• **YOUR TASK**
Return every record below exactly; leave out the images.

• **DATA FOR THE TASK**
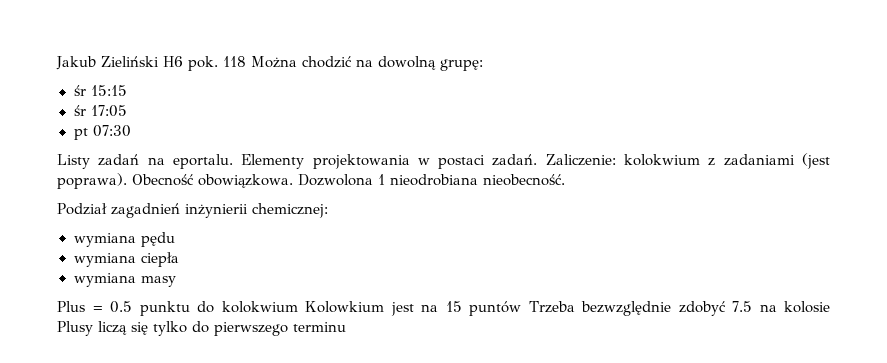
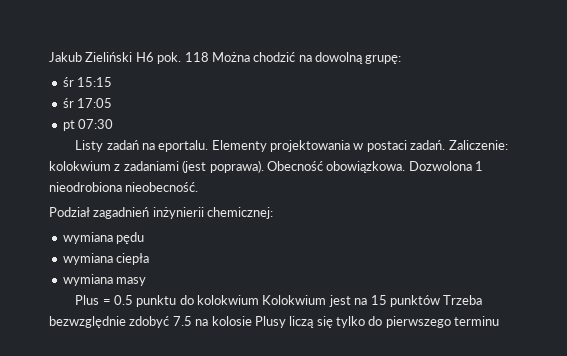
[390,174,478,186] nieodrobiana -> [49,182,122,192] nieodrobiona
[305,301,385,313] Kolowkium -> [262,295,327,305] Kolokwium
[469,301,522,316] puntów -> [389,295,440,307] punktów

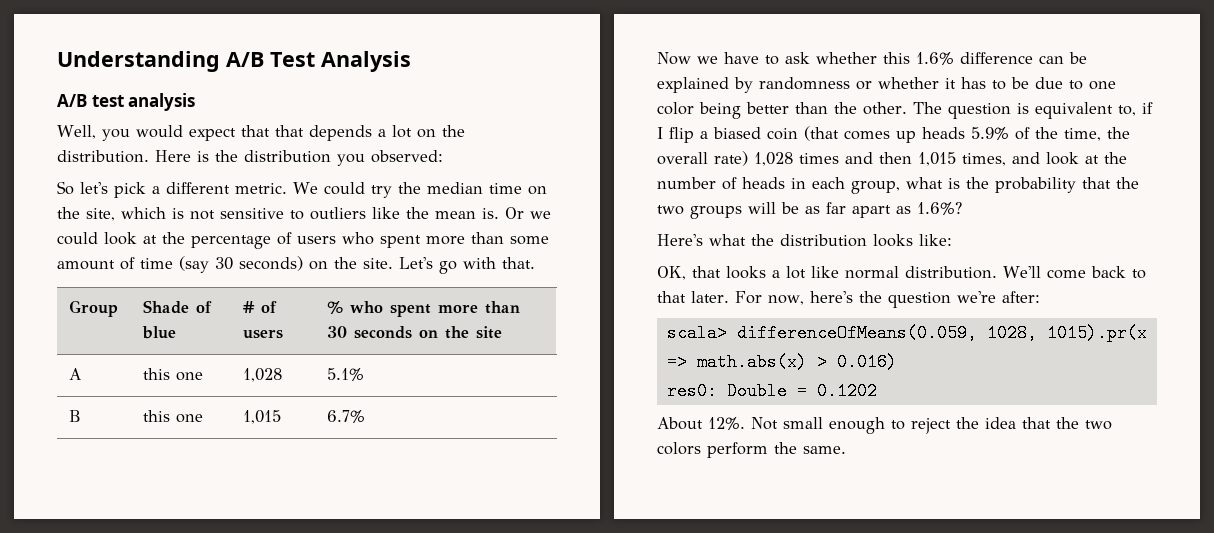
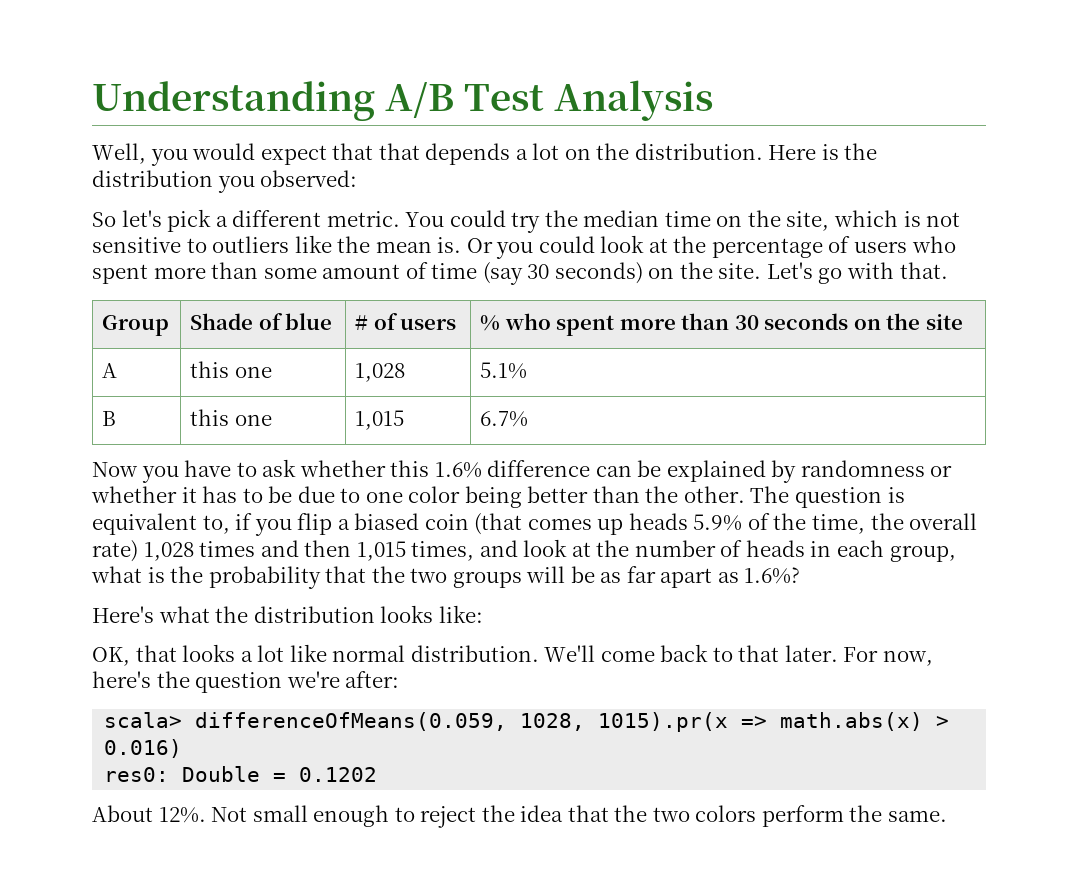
[57,93,196,111] // A/B test analysis -> (713, 100) none
[293,182,318,194] We -> [405,212,445,227] You
[530,211,551,219] we -> [496,242,534,259] you
[697,56,718,64] we -> [141,466,179,483] you
[657,127,663,139] I -> [254,519,292,536] you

• **WRITTEN REPLY**
[390,174,478,186] nieodrobiana -> [49,182,122,192] nieodrobiona
[305,301,385,313] Kolowkium -> [262,295,327,305] Kolokwium
[469,301,522,316] puntów -> [389,295,440,307] punktów

[57,93,196,111] // A/B test analysis -> (713, 100) none
[293,182,318,194] We -> [405,212,445,227] You
[530,211,551,219] we -> [496,242,534,259] you
[697,56,718,64] we -> [141,466,179,483] you
[657,127,663,139] I -> [254,519,292,536] you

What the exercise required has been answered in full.